Novembre est une fleur flammes – XXV
Tandis qu’un train fonce vers Lisbonne avec une infinité de gens à son bord, un bateau glisse vers Amsterdam. Tandis que Linda refait ses lettres, Fredo s’alphabétise et Pablo se livre.
C’est l’histoire de sa famille que la capitaine dépose par bribes dans un cahier, aidé par ses apprentis marins d’eau douce qui se relaient pour l’écouter. Fragment après fragment il s’allège, se libère, s’adoucit enfin. Il ne crie plus sur Fredo, il ne crie plus sur personne, il se maîtrise, trace un nouveau chemin, sans oublier d’où il vient.
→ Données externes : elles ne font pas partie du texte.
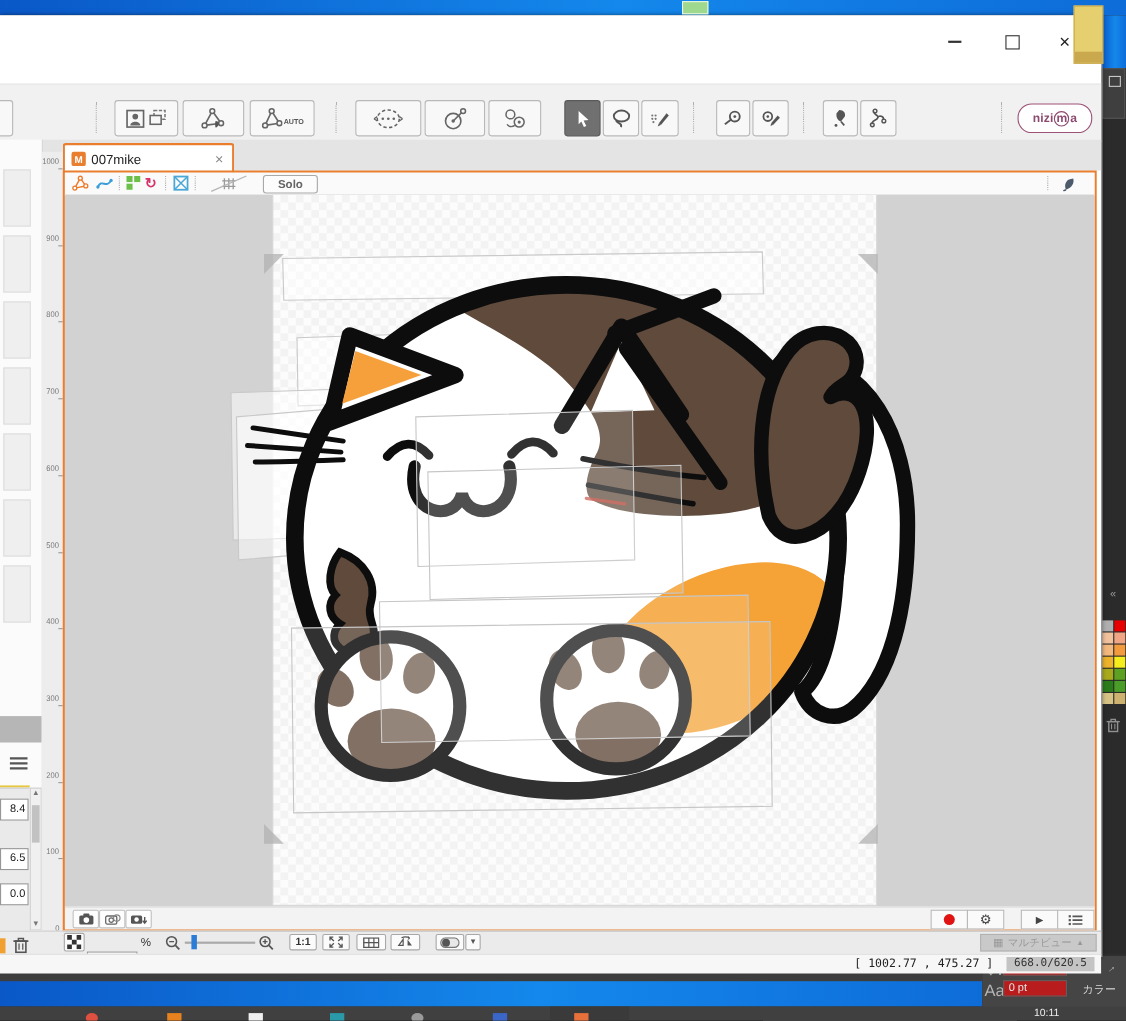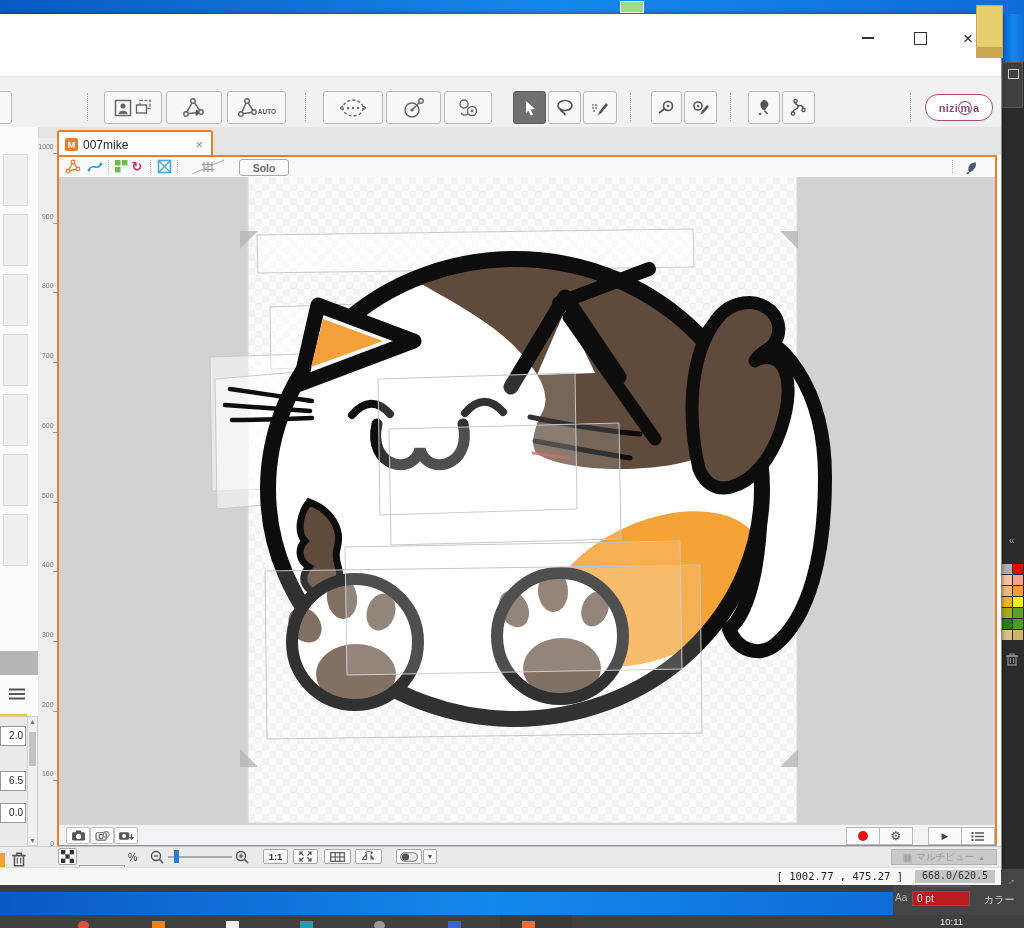--- a/index.html
+++ b/index.html
@@ -308,7 +308,7 @@
         </svg>
       <div class="abs" style="left:0;top:587px;width:27px;height:2px;background:#e8c840;"></div>
       <div class="abs" style="left:0;top:589px;width:27px;height:130px;background:#eaeaea;border-top:1px solid #ccc;"></div>
-      <div class="lfield" style="top:599px;">2.0</div>
+      <div class="lfield" style="top:599px;">8.4</div>
       <div class="lfield" style="top:644px;">6.5</div>
       <div class="lfield" style="top:676px;">0.0</div>
       <div id="lscroll">

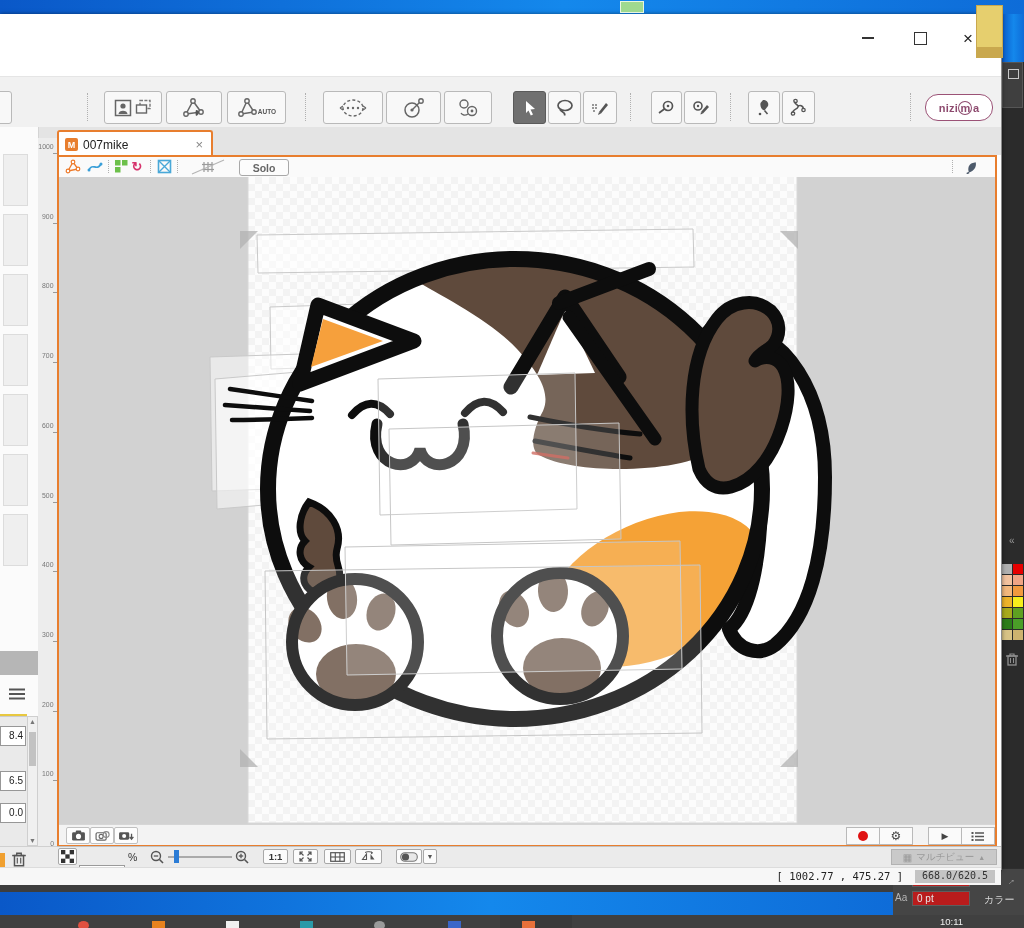--- a/index.html
+++ b/index.html
@@ -65,7 +65,7 @@
   #darkstrip{left:0;top:870px;width:893px;height:22px;background:#3d3d3d;border-top:2px solid #262626;}
   #bluestrip{left:0;top:892px;width:893px;height:23px;}
   #rpanel{left:893px;top:868px;width:131px;height:47px;background:#454545;border-top:1px solid #2e2e2e;}
-  .rico{position:absolute;color:#b5b5b5;font-size:10px;}
+  .rico{position:absolute;color:#b5b5b5;font-size:15px;}
   .rfield{position:absolute;left:19px;width:58px;height:15px;background:#b91c1c;border:1px solid #5e5e5e;box-sizing:border-box;color:#e6e6e6;font-size:10px;padding:1px 0 0 4px;}
   #taskbar{left:0;top:915px;width:1024px;height:13px;background:#404040;z-index:40;}
   #clock{position:absolute;left:940px;top:1px;color:#eee;font-size:9.5px;}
Pour être sûr de ne pas oublier d’où il vient, il donne la parole à sa famille, ce n’est pas lui qui parle, mais eux, ils disent je, on, nous, Pablo ne veut pas être le narrateur, il veut restituer l’histoire telle qu’on lui l’a racontée, maintes et maintes fois.
Fragment A1 (suite)
Il n’était pas question pour moi de regagner l’Andalousie, j’aurais fini en prison, alors je suis resté dans la brise, la peur au ventre, ne pas céder au mal du pays. C’est ta grand-mère qui m’a guéri de ce mal, bien avant qu’elle devienne ta grand-mère; elle avait aussi mal à son pays – qui s’appelait pourtant L’Ajoie – mais d’une autre manière que moi. Sa mère est morte en la mettant au monde, ce que son père et ses frères ne lui ont jamais pardonné. Lorsqu’elle ne travaillait pas à l’atelier – j’avais trouvé un emploi dans un atelier d’horlogerie, c’est là qu’on s’est connu – elle devait faire tourner la maison familiale, seule femme au milieu d’un clan d’hommes, son père et ses trois frères restés célibataires, des gars tellement rustres qu’aucune femme n’en voulait. Seule femme au milieu d’un clan d’hommes qui lui reprochaient chaque jour sa naissance, de mille et mille façons.
Le jour de ses vingt ans elle a plaqué L’Ajoie et m’a emmené avec elle. On est arrivé à Bâle comme deux étrangers, la ville nous a adoptés sans faire d’histoires.